START Data shown

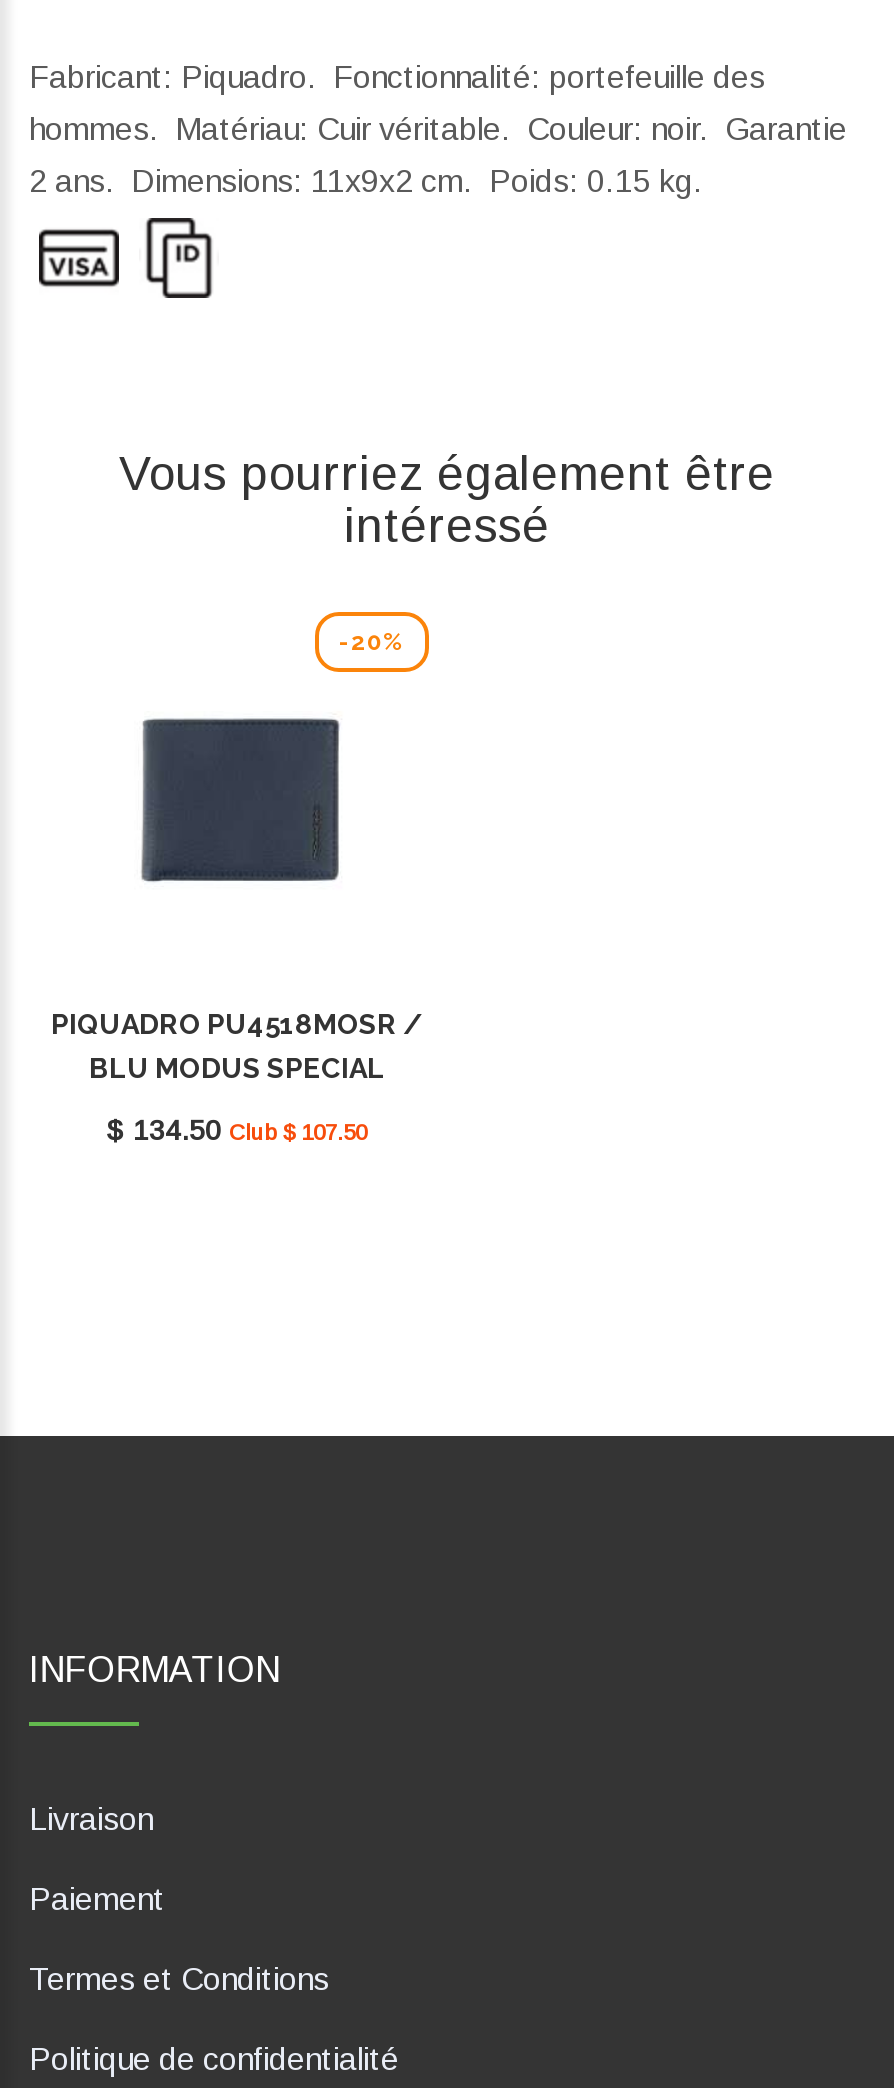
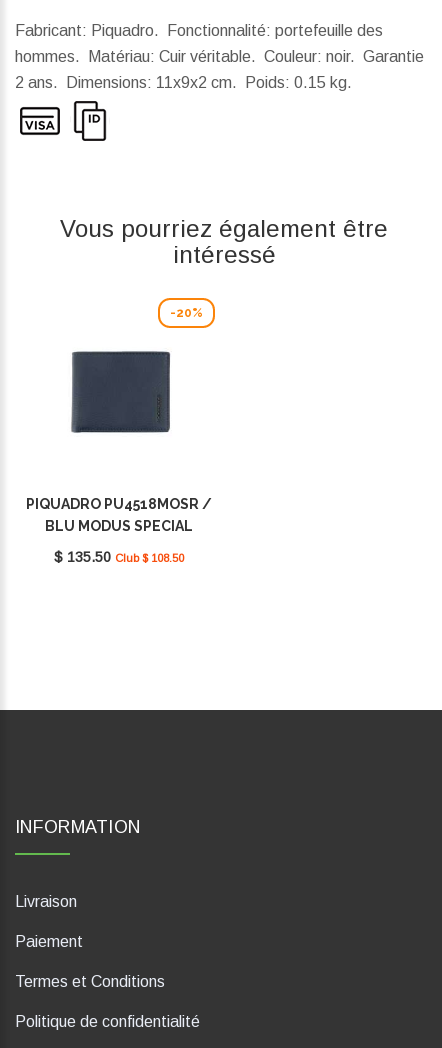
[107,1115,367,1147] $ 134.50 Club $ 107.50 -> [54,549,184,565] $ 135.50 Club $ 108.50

END Data shown
START Data shown

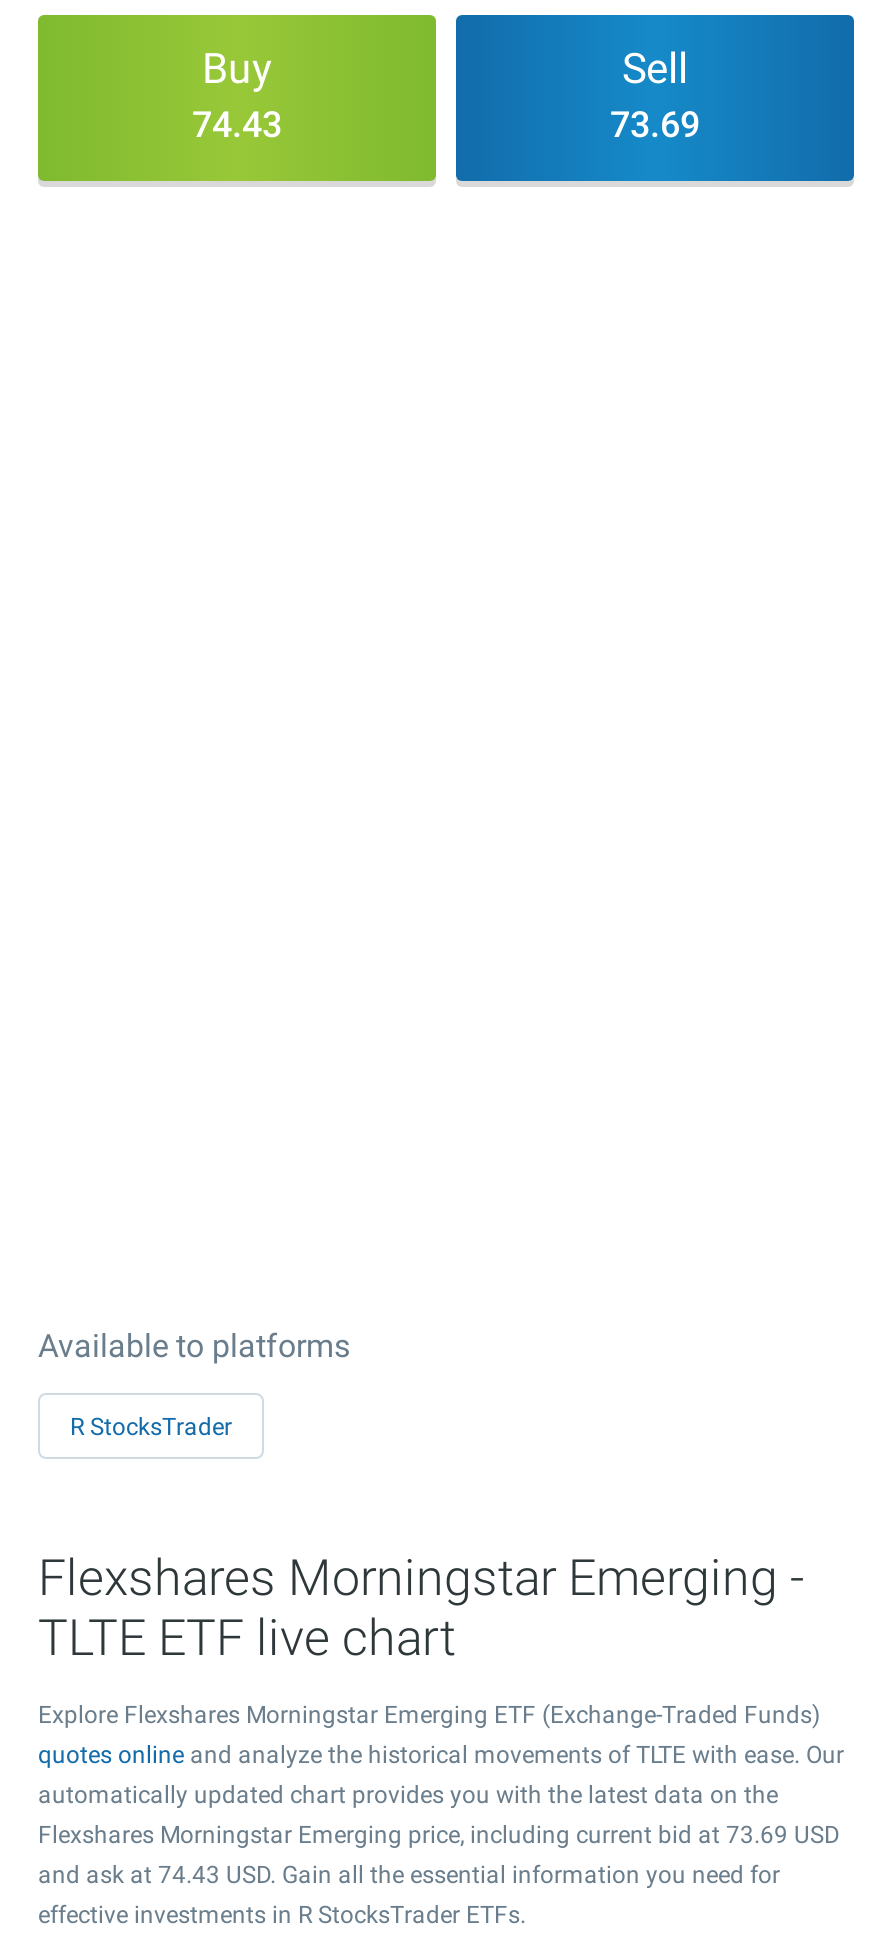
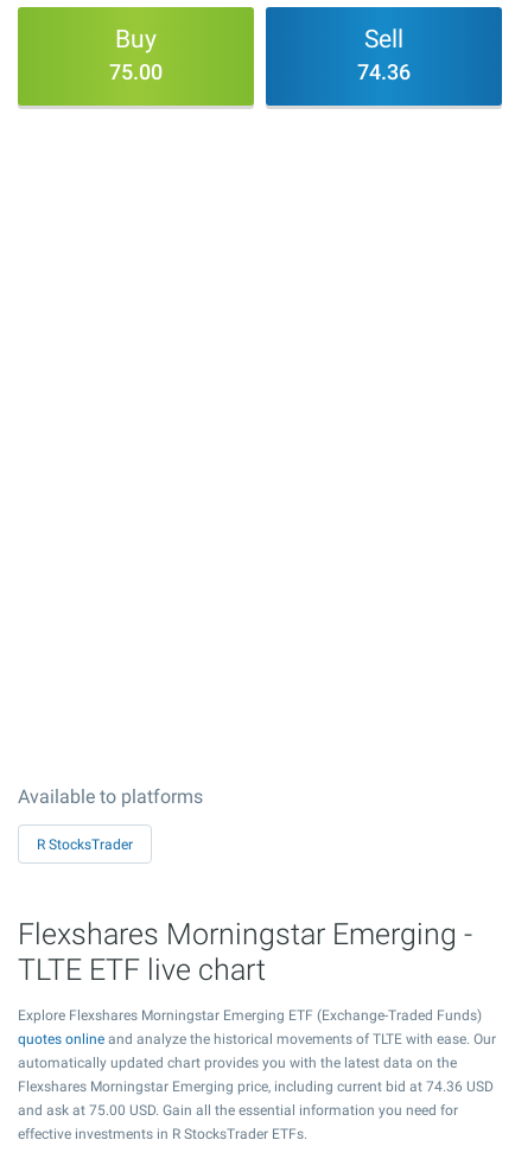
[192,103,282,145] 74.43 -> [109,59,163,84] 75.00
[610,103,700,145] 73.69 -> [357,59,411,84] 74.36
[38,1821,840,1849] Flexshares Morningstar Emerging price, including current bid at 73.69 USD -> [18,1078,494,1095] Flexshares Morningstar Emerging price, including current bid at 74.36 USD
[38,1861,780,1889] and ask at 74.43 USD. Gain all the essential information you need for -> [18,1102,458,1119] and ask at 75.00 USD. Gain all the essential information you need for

END Data shown

What you return must be an exact retyping of the lines above starting at the line with "[610,103,700,145] 73.69 ->" and ending at the line with "[38,1861,780,1889] and ask", and nothing besides.

[610,103,700,145] 73.69 -> [357,59,411,84] 74.36
[38,1821,840,1849] Flexshares Morningstar Emerging price, including current bid at 73.69 USD -> [18,1078,494,1095] Flexshares Morningstar Emerging price, including current bid at 74.36 USD
[38,1861,780,1889] and ask at 74.43 USD. Gain all the essential information you need for -> [18,1102,458,1119] and ask at 75.00 USD. Gain all the essential information you need for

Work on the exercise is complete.